■ **Exercise**
Look through the data below for the line with "column hora_carga | position: 4 -> none" and the line with "AP00001823-0000265/2025 | LATITUD: -34.53", then output those two and all lines in between, exactly as written.

■ **Detected change data**
+ + + + +

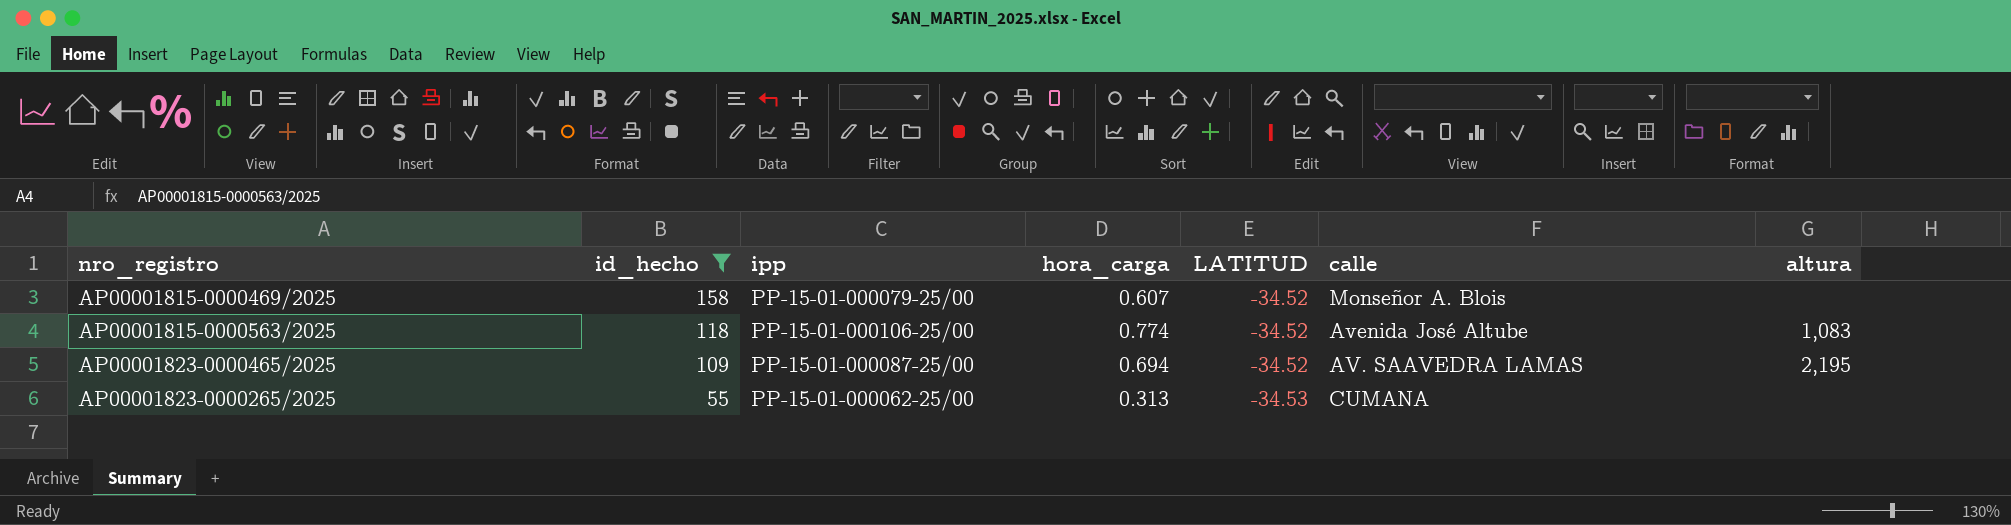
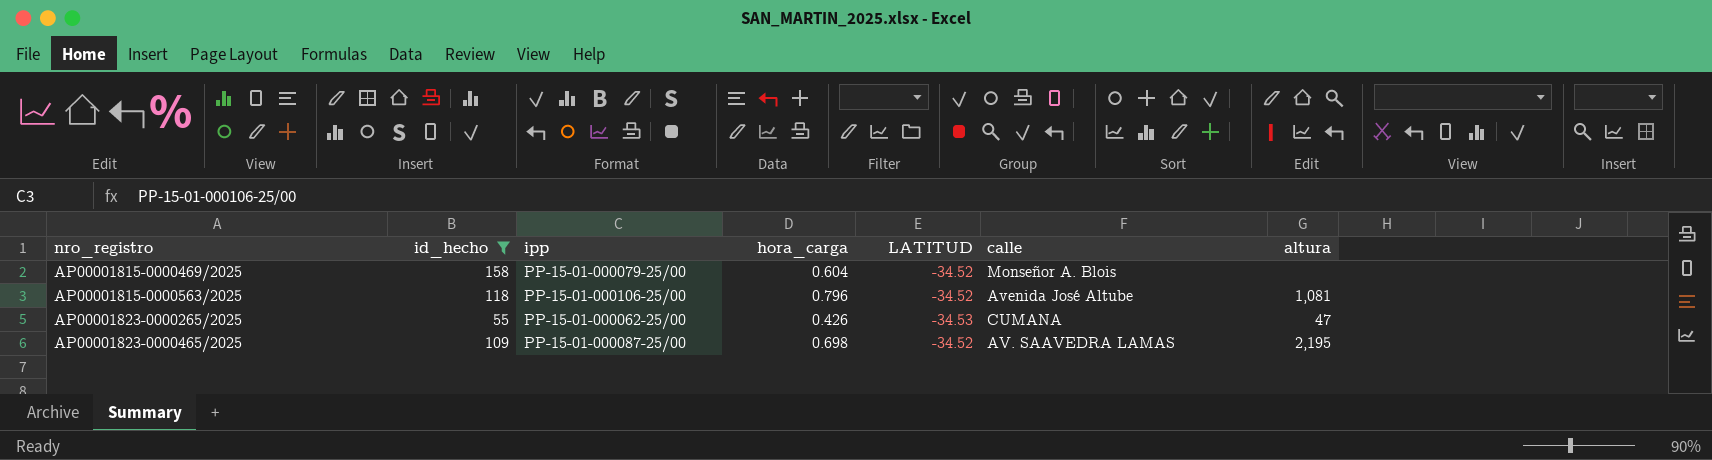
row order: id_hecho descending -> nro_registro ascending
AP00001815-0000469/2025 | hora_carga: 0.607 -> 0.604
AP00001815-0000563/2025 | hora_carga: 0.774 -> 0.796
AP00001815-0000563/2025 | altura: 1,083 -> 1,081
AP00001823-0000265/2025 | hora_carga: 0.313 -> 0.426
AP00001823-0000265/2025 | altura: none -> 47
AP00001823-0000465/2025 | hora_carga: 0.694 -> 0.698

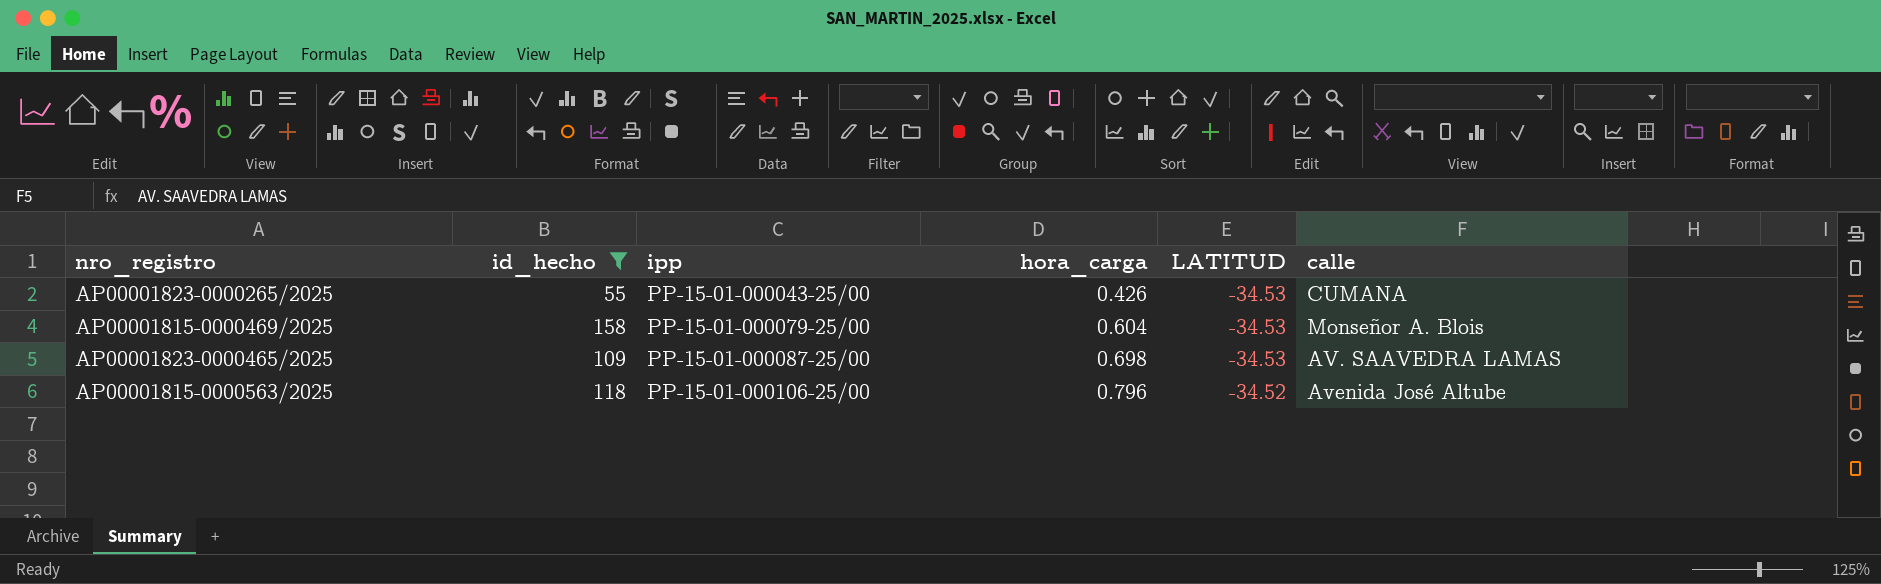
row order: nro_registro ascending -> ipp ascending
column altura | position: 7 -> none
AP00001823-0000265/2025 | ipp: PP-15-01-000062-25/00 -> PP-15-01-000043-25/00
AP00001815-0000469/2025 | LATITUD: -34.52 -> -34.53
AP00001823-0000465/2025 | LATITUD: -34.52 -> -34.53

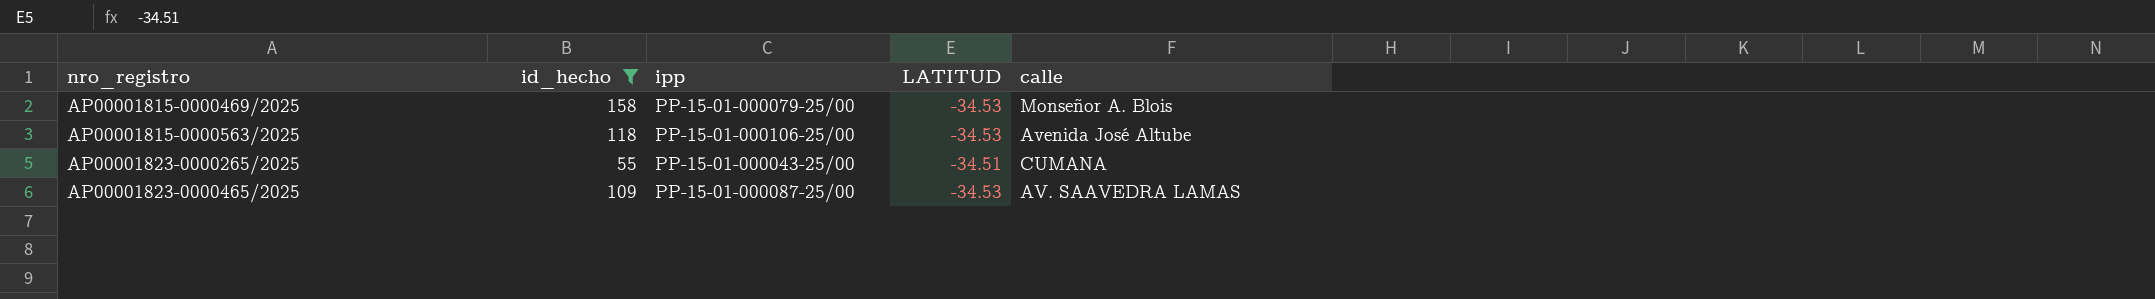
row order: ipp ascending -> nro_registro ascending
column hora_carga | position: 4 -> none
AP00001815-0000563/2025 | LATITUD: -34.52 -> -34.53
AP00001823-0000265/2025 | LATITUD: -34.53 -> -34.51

+ + + + +

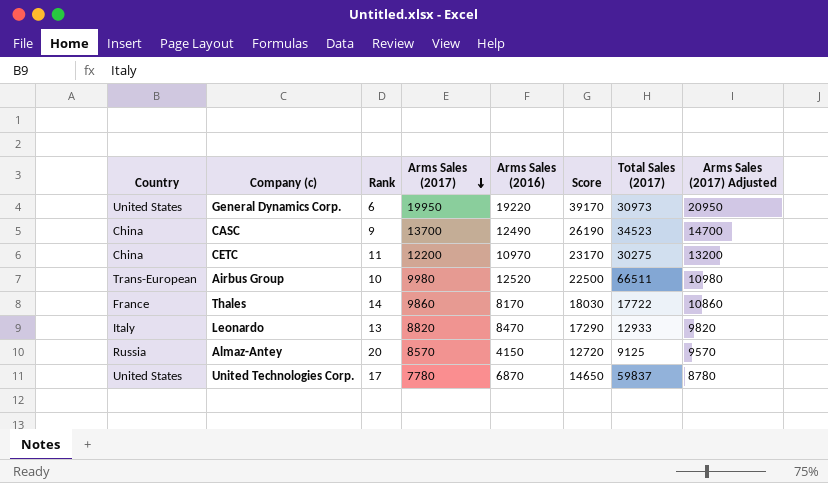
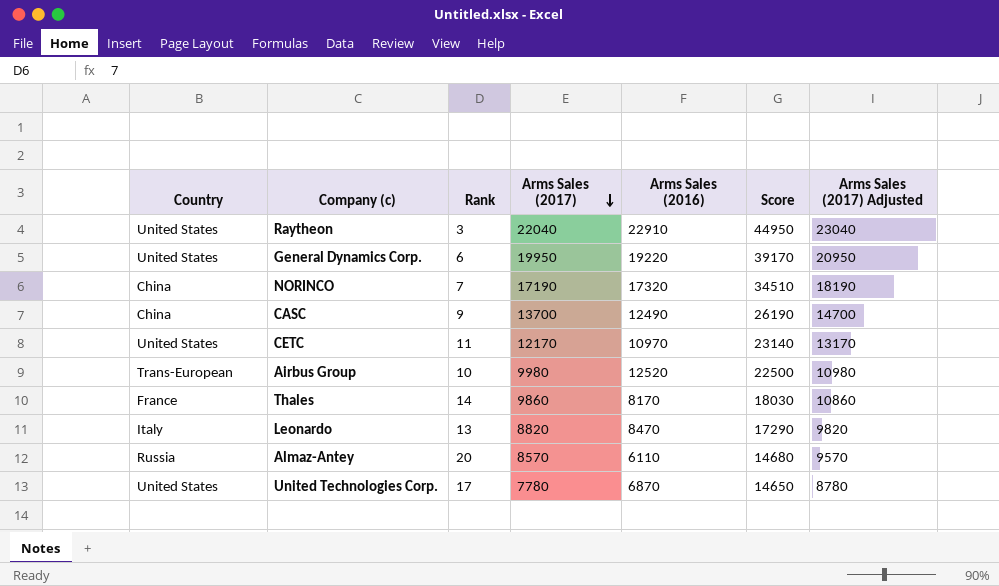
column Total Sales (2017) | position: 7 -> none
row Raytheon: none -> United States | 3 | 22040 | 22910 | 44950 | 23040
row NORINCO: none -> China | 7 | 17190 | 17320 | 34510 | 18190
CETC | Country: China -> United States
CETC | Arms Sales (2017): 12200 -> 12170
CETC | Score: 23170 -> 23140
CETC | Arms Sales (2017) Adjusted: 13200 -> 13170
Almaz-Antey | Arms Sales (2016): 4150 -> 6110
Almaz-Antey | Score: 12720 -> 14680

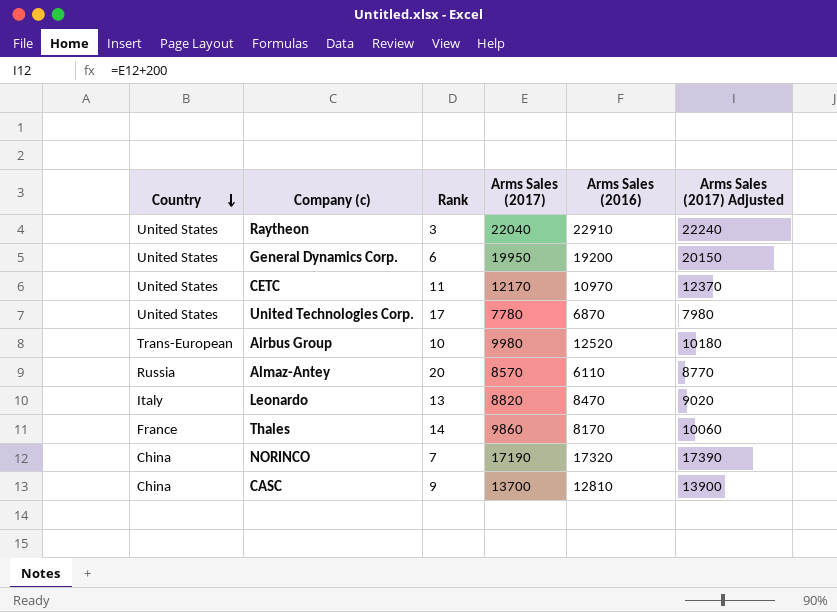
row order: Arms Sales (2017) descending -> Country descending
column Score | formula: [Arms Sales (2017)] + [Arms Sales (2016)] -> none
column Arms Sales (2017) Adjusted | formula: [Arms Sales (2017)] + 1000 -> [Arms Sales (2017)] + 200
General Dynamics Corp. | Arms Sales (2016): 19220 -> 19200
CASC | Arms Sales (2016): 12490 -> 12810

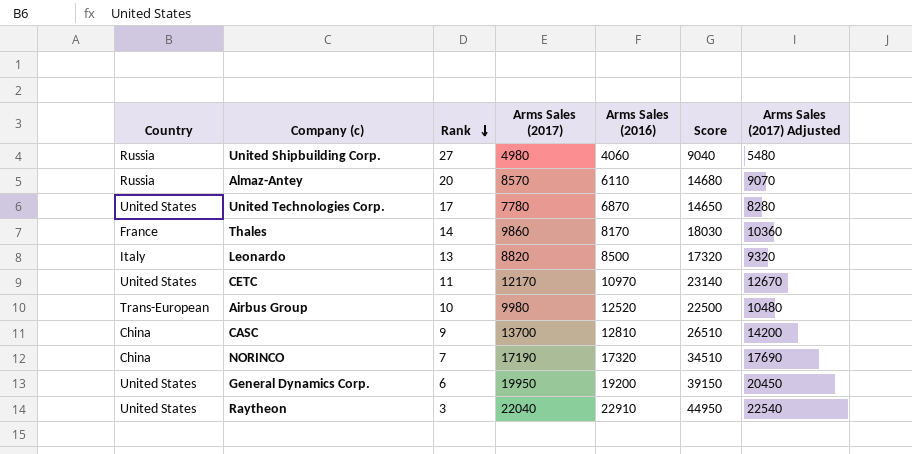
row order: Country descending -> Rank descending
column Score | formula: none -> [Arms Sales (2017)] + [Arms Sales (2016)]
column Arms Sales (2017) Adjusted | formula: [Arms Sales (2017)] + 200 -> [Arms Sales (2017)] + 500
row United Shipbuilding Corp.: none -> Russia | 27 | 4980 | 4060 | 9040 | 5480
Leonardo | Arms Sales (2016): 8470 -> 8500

+ + + + +

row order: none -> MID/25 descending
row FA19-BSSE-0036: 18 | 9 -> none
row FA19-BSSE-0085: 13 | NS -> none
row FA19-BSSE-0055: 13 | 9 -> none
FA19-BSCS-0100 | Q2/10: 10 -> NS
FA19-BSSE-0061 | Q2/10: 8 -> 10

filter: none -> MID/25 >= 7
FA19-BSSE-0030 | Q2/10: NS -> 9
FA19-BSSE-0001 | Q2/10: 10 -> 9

+ + + + +

■ **Task response**
column hora_carga | position: 4 -> none
AP00001815-0000563/2025 | LATITUD: -34.52 -> -34.53
AP00001823-0000265/2025 | LATITUD: -34.53 -> -34.51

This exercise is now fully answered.